= Beginning of Section =

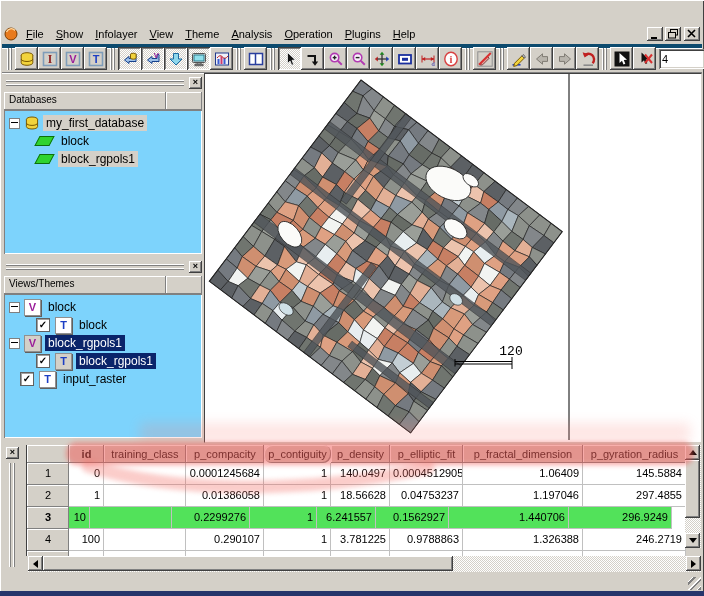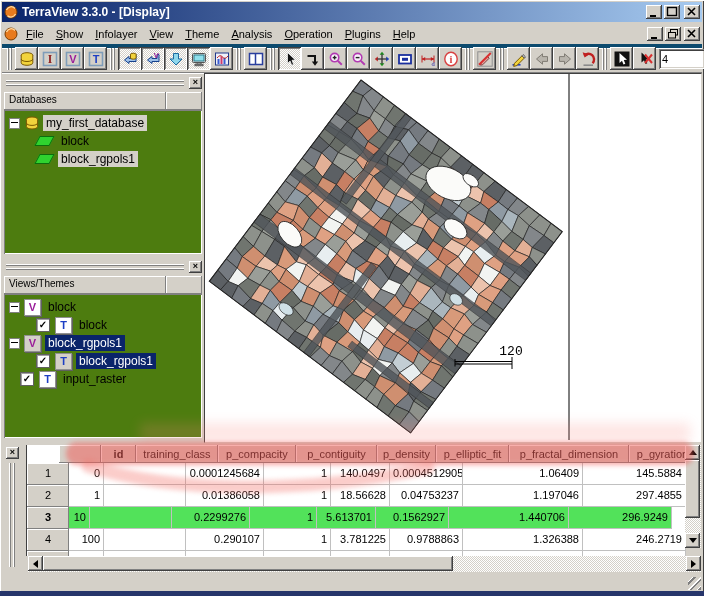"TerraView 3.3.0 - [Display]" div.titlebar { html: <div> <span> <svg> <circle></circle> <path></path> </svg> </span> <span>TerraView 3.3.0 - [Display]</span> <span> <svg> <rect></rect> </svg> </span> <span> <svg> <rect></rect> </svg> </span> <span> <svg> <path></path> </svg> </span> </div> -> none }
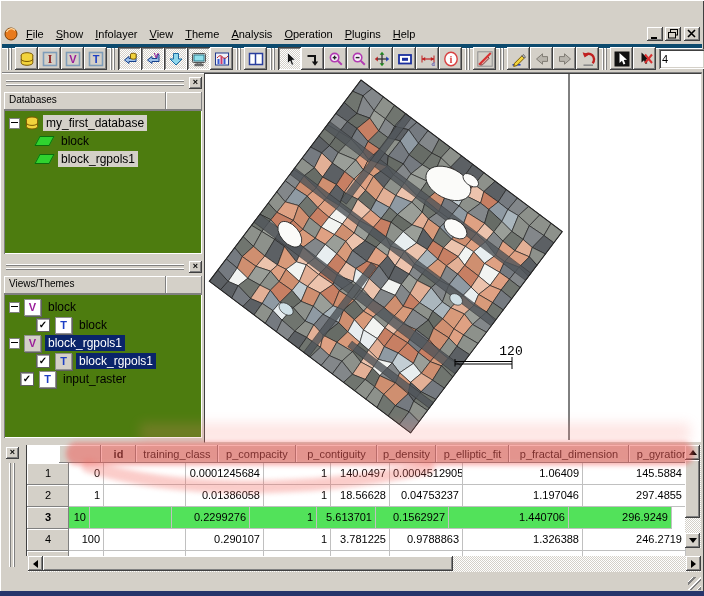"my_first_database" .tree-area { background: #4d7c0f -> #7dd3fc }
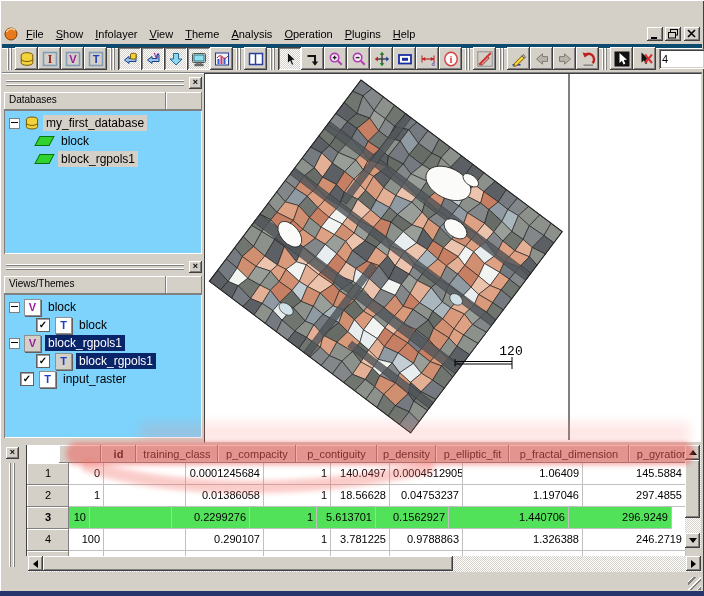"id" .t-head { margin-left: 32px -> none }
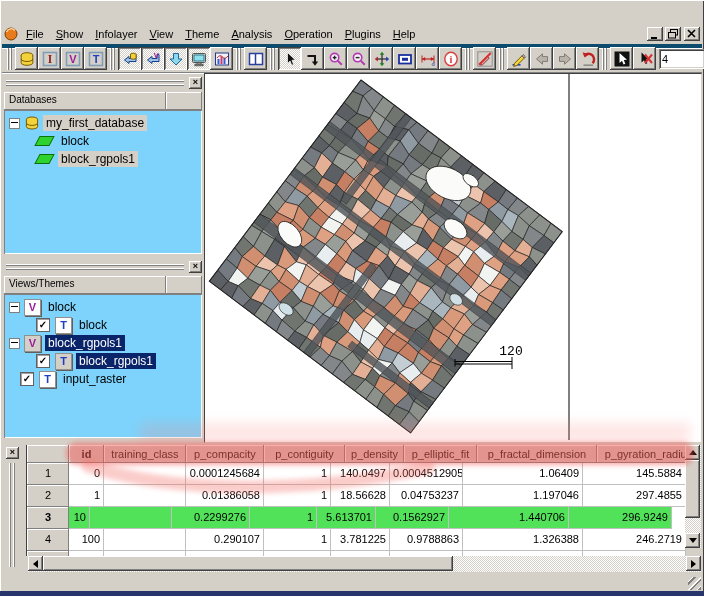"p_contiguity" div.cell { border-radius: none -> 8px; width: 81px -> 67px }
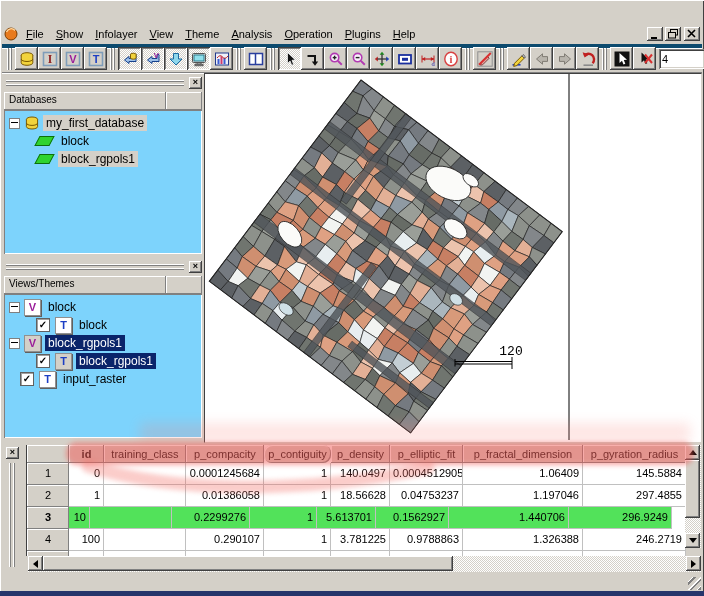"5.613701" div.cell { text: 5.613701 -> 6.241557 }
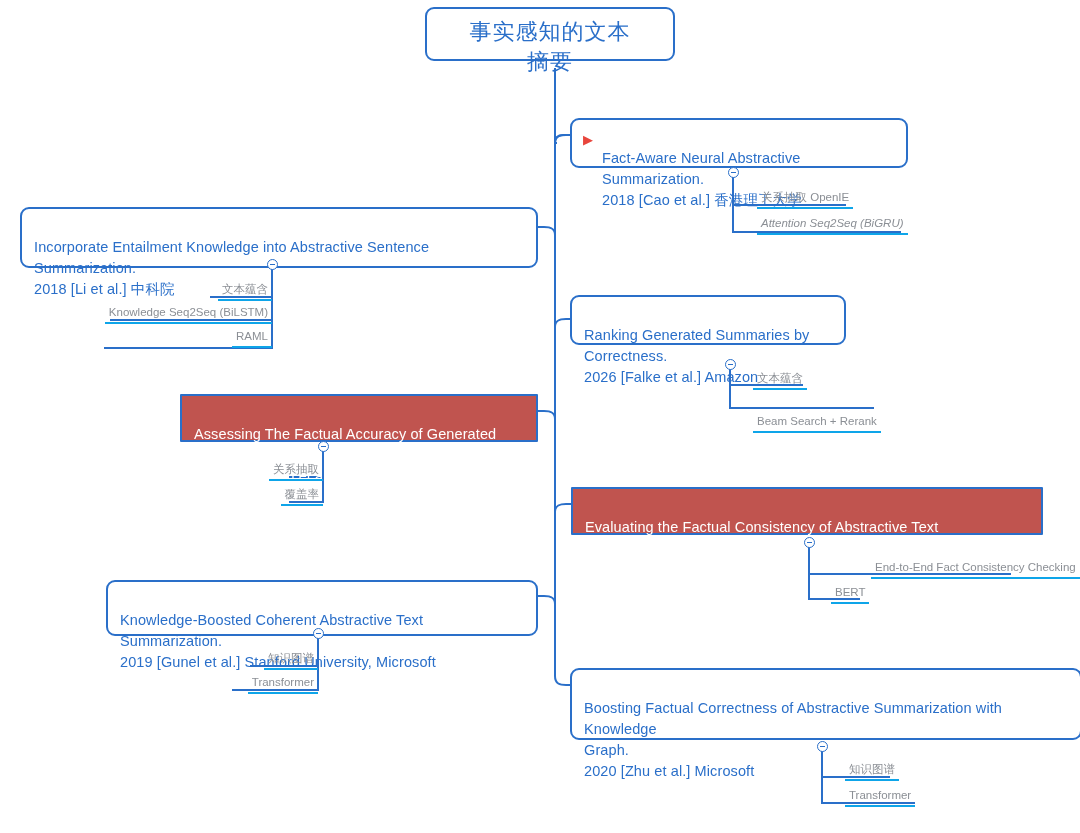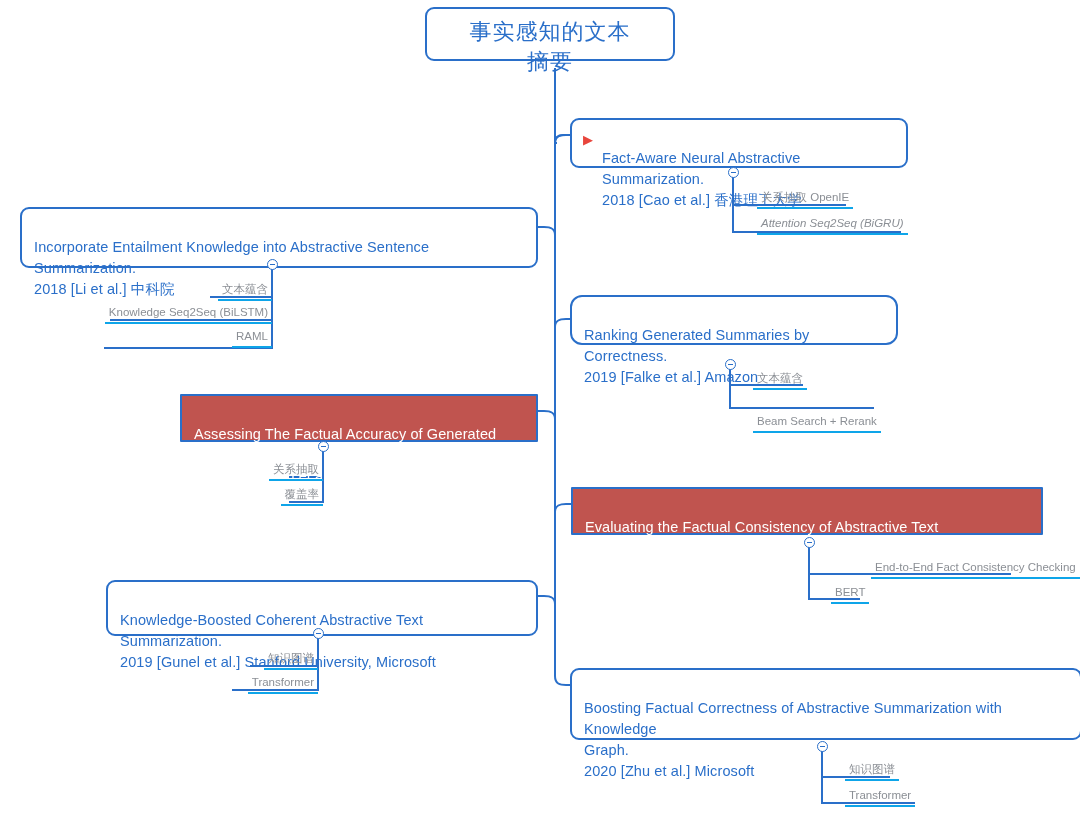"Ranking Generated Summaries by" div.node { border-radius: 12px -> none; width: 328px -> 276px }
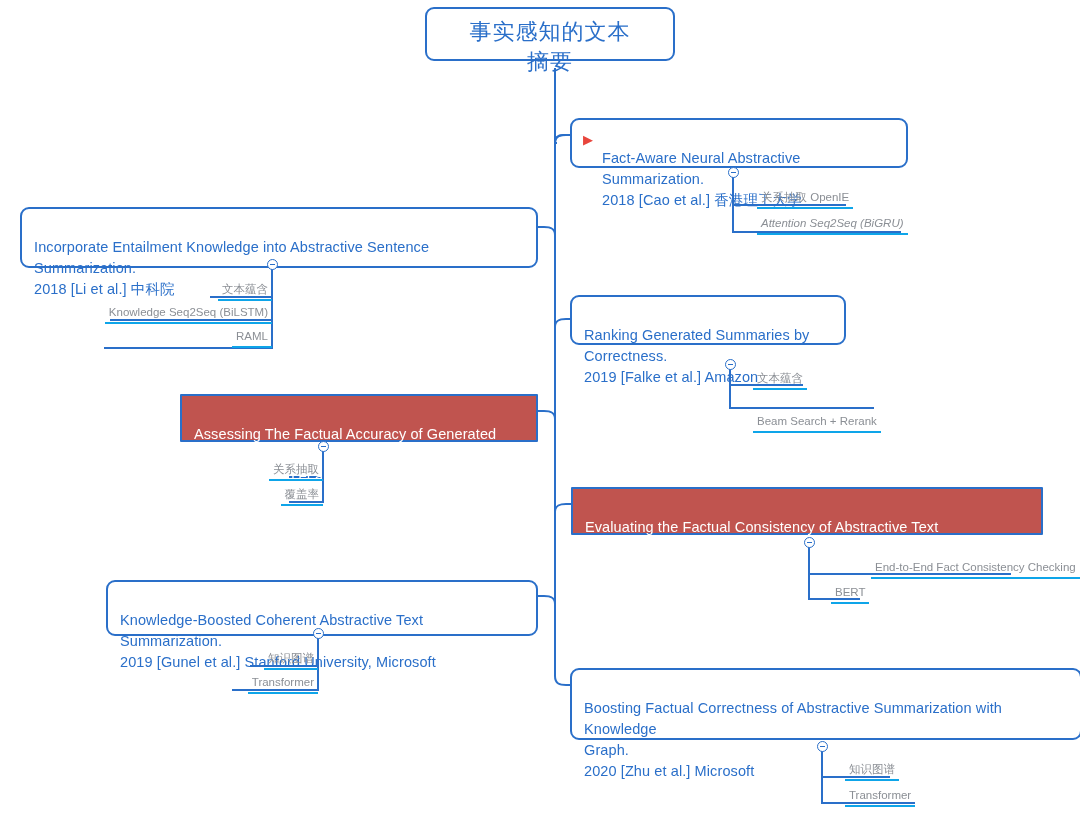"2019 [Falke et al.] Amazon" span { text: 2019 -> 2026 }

= End of Section =

_TASK TO COMPLETE_: Set down exactly and only the lines from the line that contains "border-radius: none ->" through the last line of the entries above, with both of those lines included and the pictures left out.

_PROBLEM SOLUTION_:
"p_contiguity" div.cell { border-radius: none -> 8px; width: 81px -> 67px }
"5.613701" div.cell { text: 5.613701 -> 6.241557 }
"Ranking Generated Summaries by" div.node { border-radius: 12px -> none; width: 328px -> 276px }
"2019 [Falke et al.] Amazon" span { text: 2019 -> 2026 }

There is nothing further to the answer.